Una noche, Anselmo salió a caminar. Llevaba una máscara sencilla, de un modelo antiguo que nadie usaba ya. Por supuesto, nadie lo reconoció, pero tampoco nadie lo notó. Era como si no existiera.
En
una esquina, vio a un grupo de manifestantes con pancartas que decían:
“Queremos nuestras caras de vuelta.” “La verdad está debajo.”
Pero al acercarse, notó que todos llevaban máscaras. Eran, al igual que su causa, una contradicción andante.
—¿Por qué no se las quitan? —preguntó.
Un hombre lo miró fijamente a través de unos ojos vidriosos, detrás de una máscara modelo “Desafiante Rebelión”.
—¿Y arriesgarme a ser irrelevante? —respondió, con incredulidad en su tono.
Esa noche, Anselmo decidió deshacerse de todas sus máscaras. Pero al mirarse en el espejo, no reconoció el rostro que vio. No era suyo. No recordaba cuándo lo había perdido ni quién lo llevaba ahora.
En la penumbra, una máscara nueva y brillante descansaba sobre la mesa de su salón. No recordaba haberla comprado, pero allí estaba, con una etiqueta que decía: “La última máscara que necesitarás”.
Sin saber por qué, se la puso.
En ese instante, todo desapareció: la duda, la culpa, incluso su nombre. Anselmo ya no era nadie, pero, al mismo tiempo, podía ser quien quisiera.

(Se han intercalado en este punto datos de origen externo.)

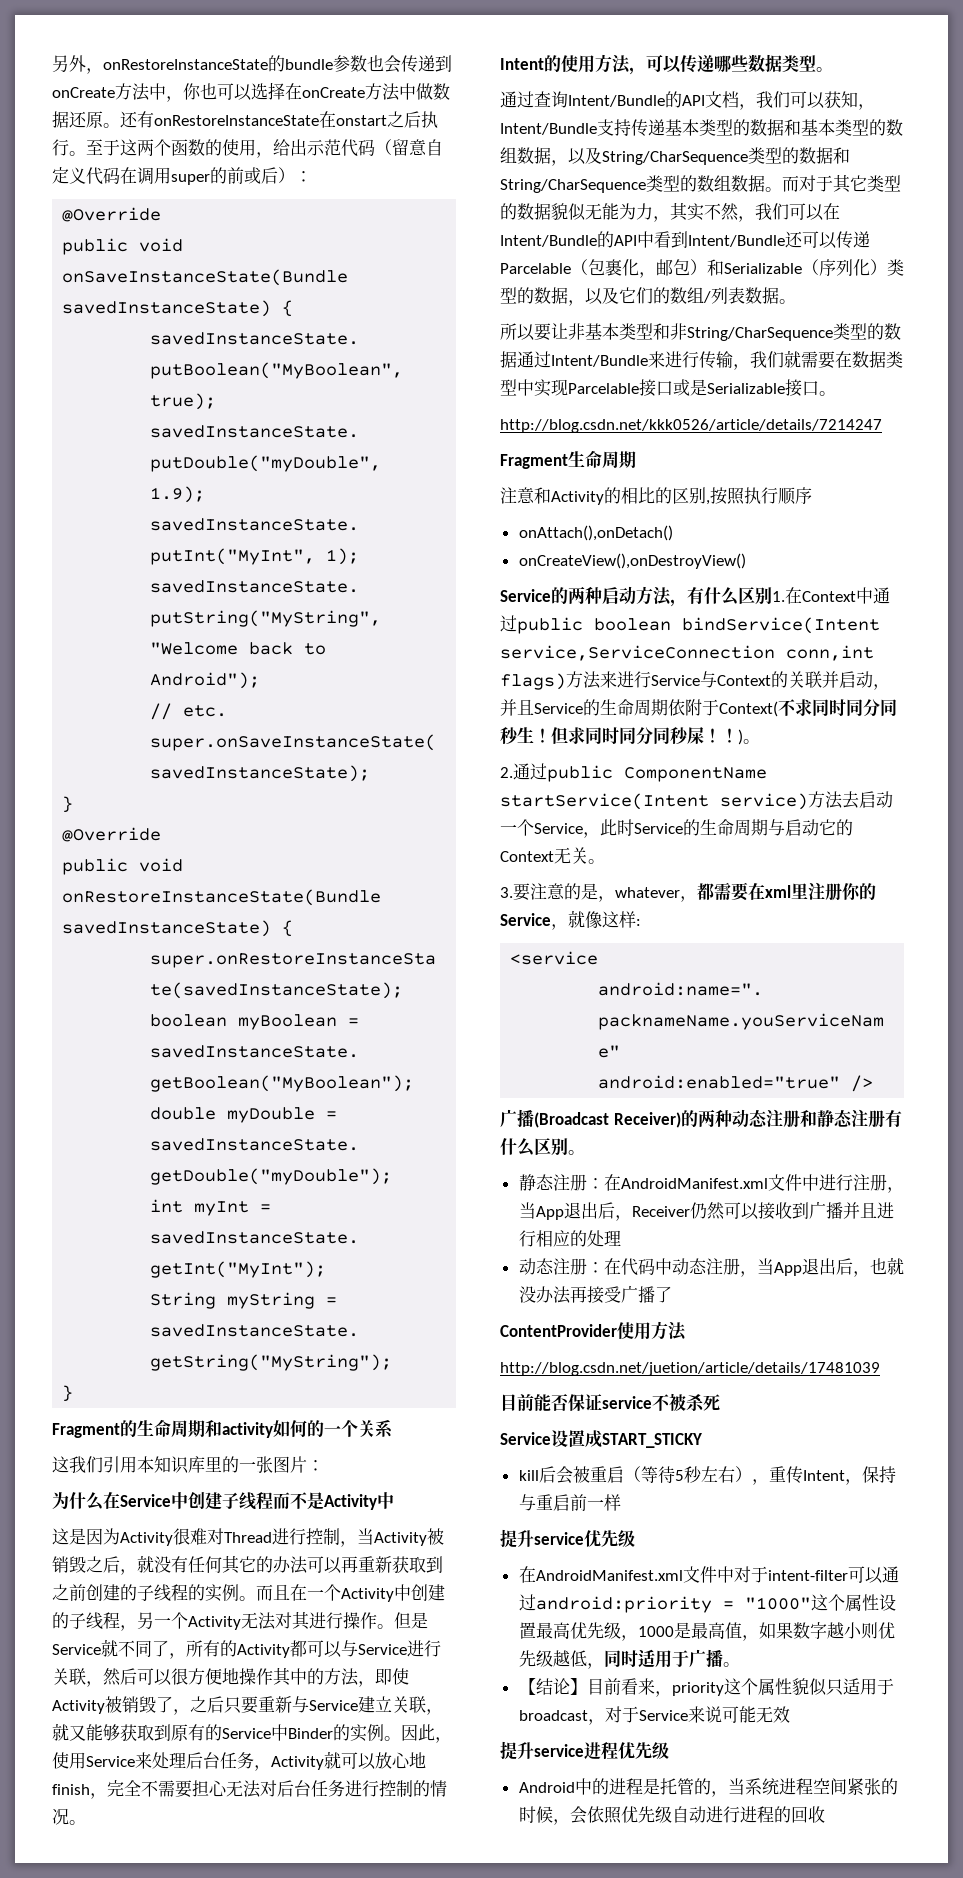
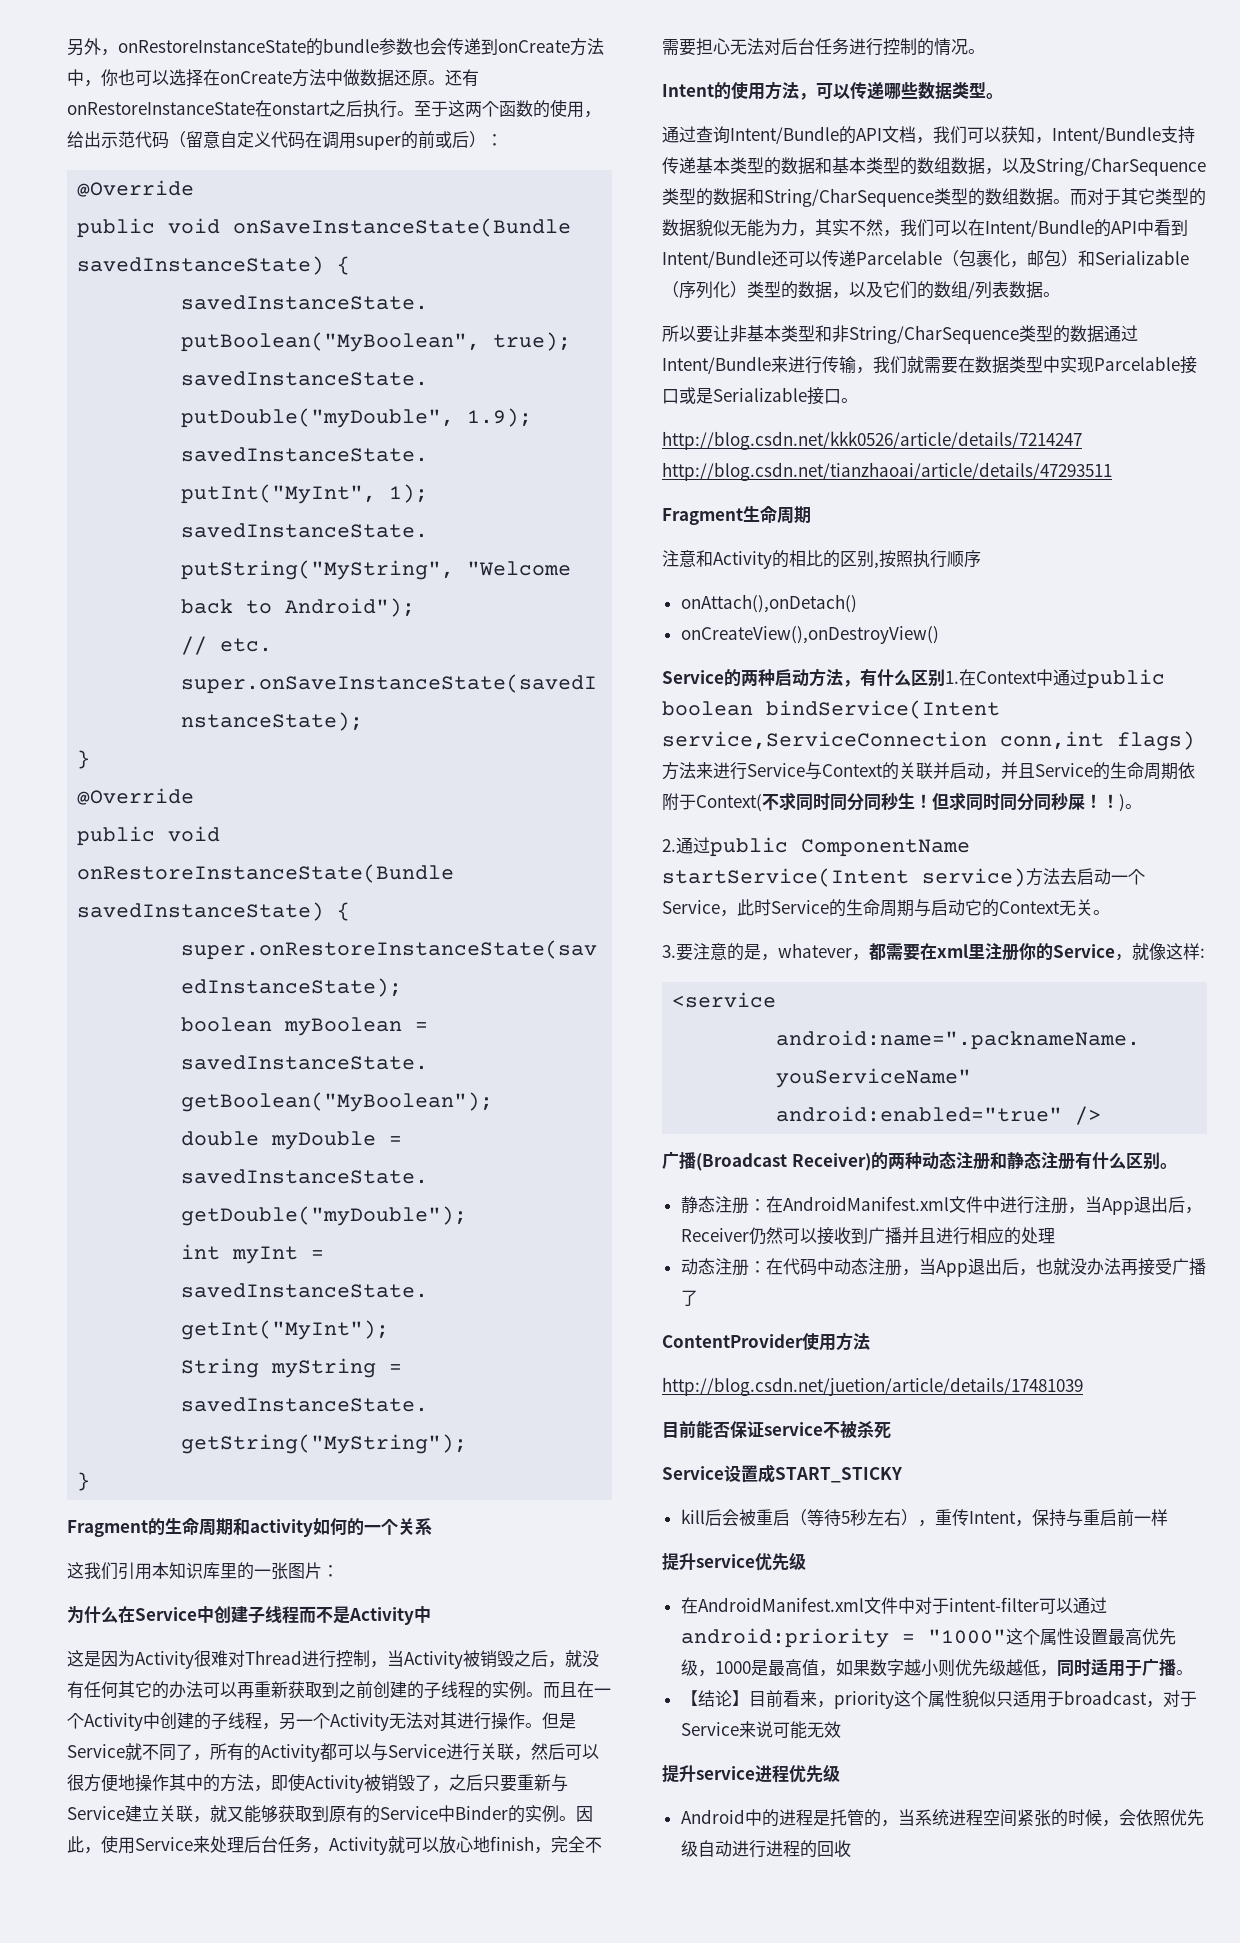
(882, 426) none -> [662,462,1112,481] http://blog.csdn.net/tianzhaoai/article/details/47293511

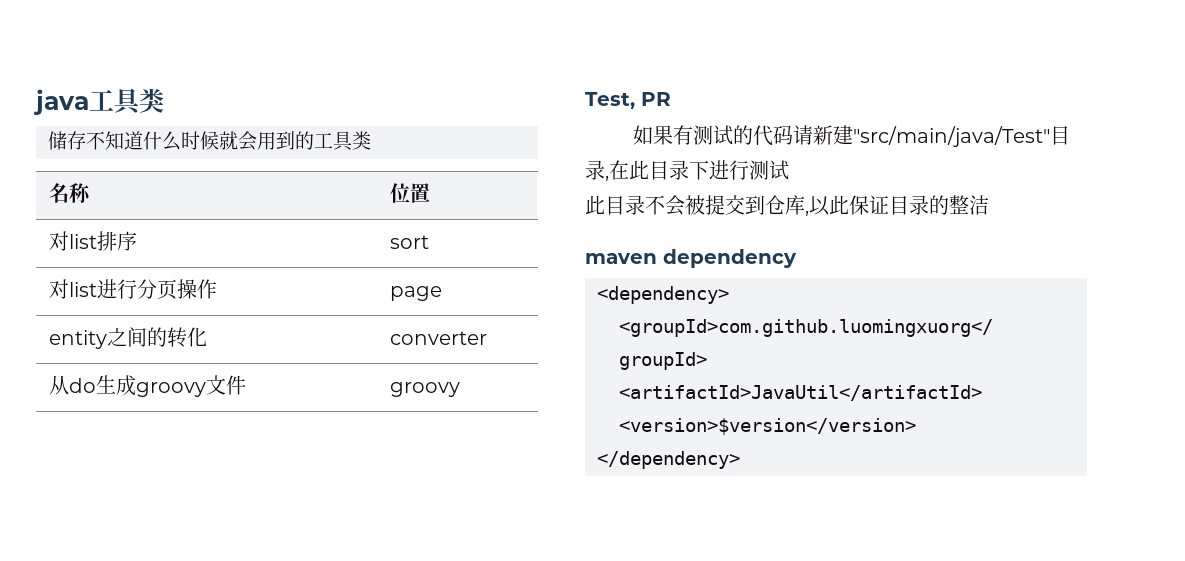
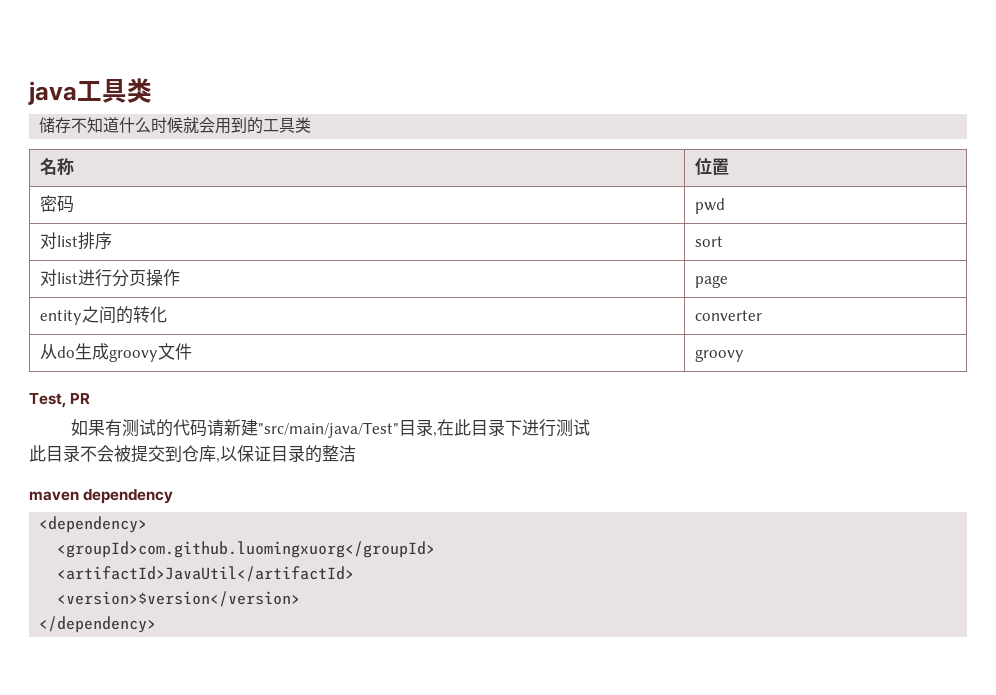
(430, 193) none -> [40,195,75,213] [695,198,726,214] // 密码 | pwd
[829,195,849,215] 此 -> (237, 453) none

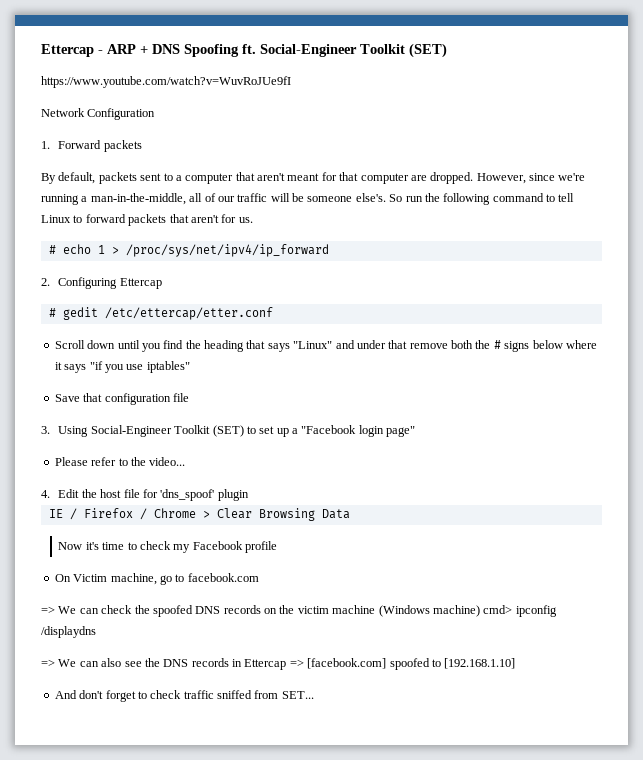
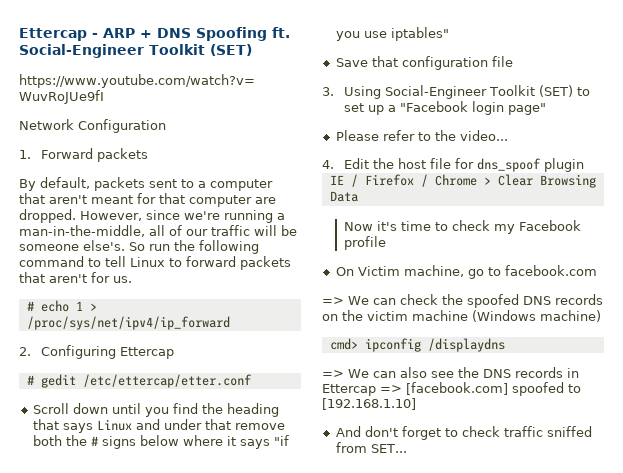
[293,341,333,349] "Linux" -> [96,419,132,431] Linux
[160,489,215,501] 'dns_spoof' -> [477,158,542,172] dns_spoof
(480, 611) none -> (601, 316) //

Y eso, tal vez, era suficiente.
«Nací sin saber por qué. He vivido sin saber cómo. Y muero sin saber cómo ni por qué» (Pierre Gassendi, nacido, sin enterarse, el 22 de enero de 1592 para no tener objetivos en su paso por este mundo. La frase me ha puesto mal cuerpo)
Y hoy pongo esta canción porque alguien me ha comentado que le va que ni pìntada al relato: los amigos de Keane cantan del cambio constante y la sensación de quedarse atrás, algo que podría experimentar cualquier persona atrapada en un mundo donde las máscaras dictan quién eres.
L’últim reflex
Al matí, en Pau es mira al mirall i troba uns ulls que ja no reconeix. Tothom al seu voltant corre cap endavant: nous somnis, noves cares, vides que semblen brillar. Ell es queda enrere, atrapat en un ritme que no sap ballar.
Un dia, mentre la ciutat es mou al seu voltant com una pel·lícula accelerada, en Pau descobreix que el mirall no reflecteix res. Ni ell, ni ningú. Amb les mans tremoloses, es gira cap a la multitud i entén que, mentre els altres canviaven, ell es va esborrar.